The combined impact of hypertension and apolipoprotein E ε -4 carriage was studied in 118 patients aged 47 to 89 years who were participating in a brain-imaging study.[4] The cohort was comprised of well-educated middle-aged and older adults who performed normally on a battery of cognitive tests and showed no abnormalities on neurological and psychiatric testing, were free of vascular disease on clinical examination, and had at least one apolipoprotein E ε-4 allele. Patients with uncontrolled hypertension had a greater deposition of β-amyloid as quantitated by brain positron emission tomography imaging with radiotracer fluorine 18-labeled florbetapir. Participants in the hypertension group with at least one ε4 allele showed significantly greater amyloid burden than those with only one risk factor or no risk factors. Notably, increased pulse pressure was strongly associated with increased mean cortical amyloid level for patients with at least one ε4 allele.

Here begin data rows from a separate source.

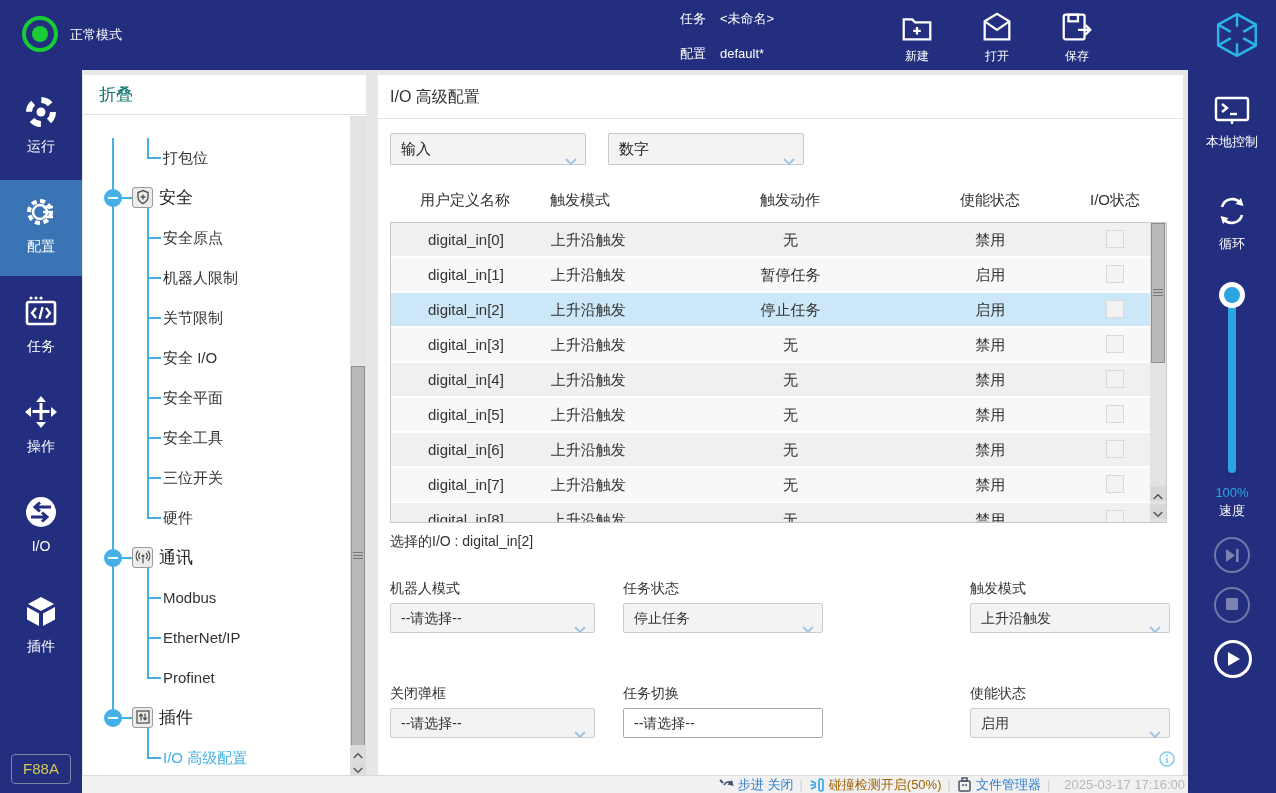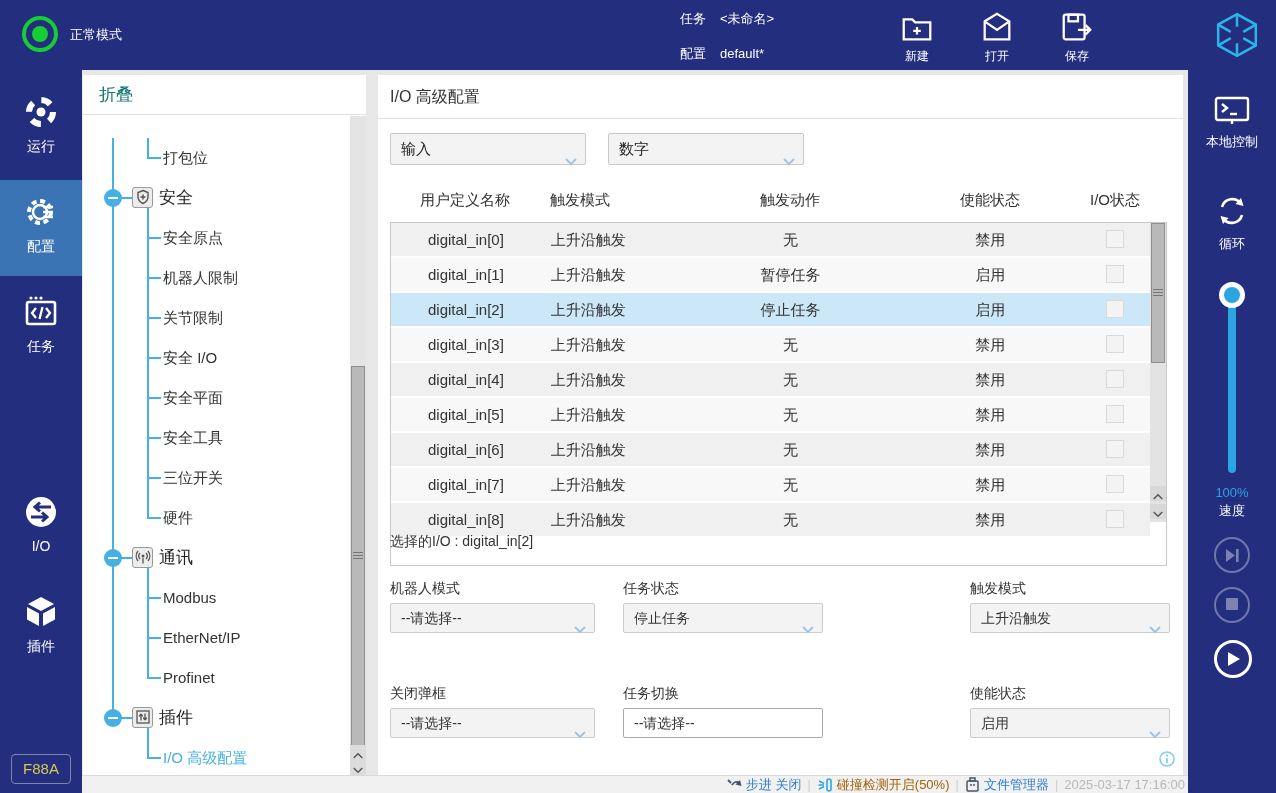"digital_in[0]" .tbody { height: 344px -> 301px }
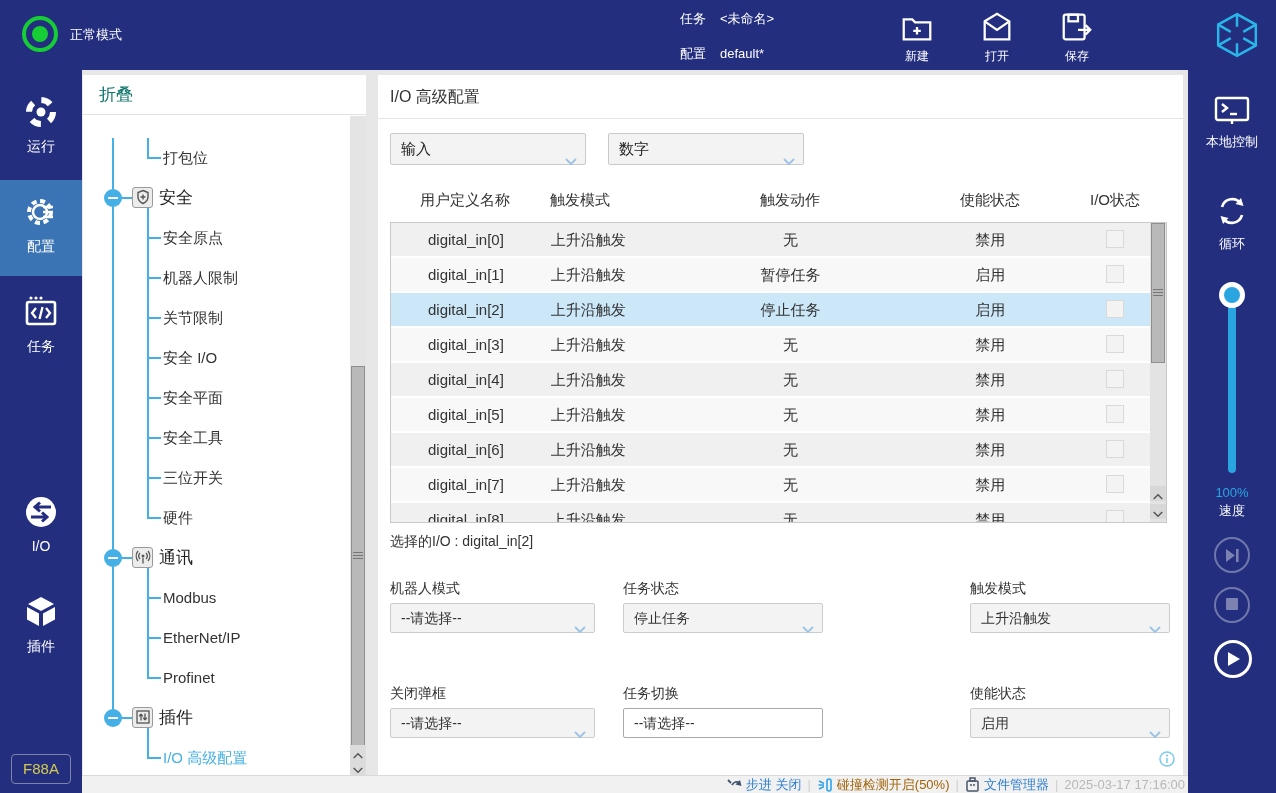"操作" div.sb-item { html: none -> <div> <svg> <path></path> <path></path> </svg> <span>操作</span> </div> }
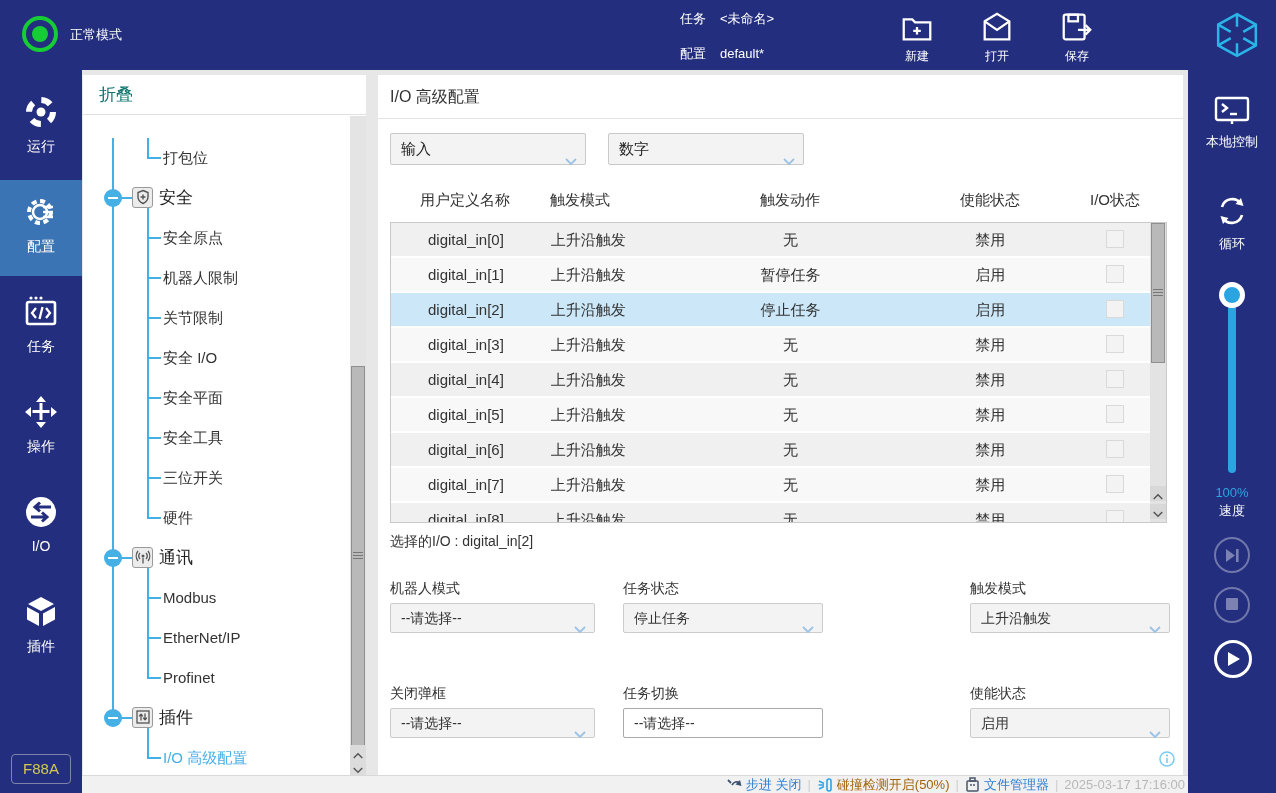"2025-03-17 17:16:00" .sb-time { margin-left: 6px -> 14px }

The above studies should make us pause and wonder whether we are measuring the correct BPs to better understand the natural history of target organ damage associated with hypertension. Although we have spoken often of the need for ambulatory 24-hour BP monitoring, it is possible that we should be measuring central BP throughout the day.[5] Additional study is required to resolve this issue.

The “elephant in the room” refers to an obvious truth that is either ignored or unaddressed. While dementia is certainly the focus of attention for a large number of the scientific community, the topic has not been given the attention it deserves from hypertension specialists.

Life has breadth as well as length

While outcome studies of patients with hypertension often focus on hard endpoints of stroke, myocardial infarction, kidney failure, and death, the slow erosion of cognitive function that characterizes progressive dementia deprives patients of the pleasure of living out their lives while enjoying the interaction with family and loved ones and continuing to be amazed at the wonderful world in which we live. Thus, when drawing conclusions from the usual randomized clinical trials, we must be aware of not only what is being studied, but also what is not being studied.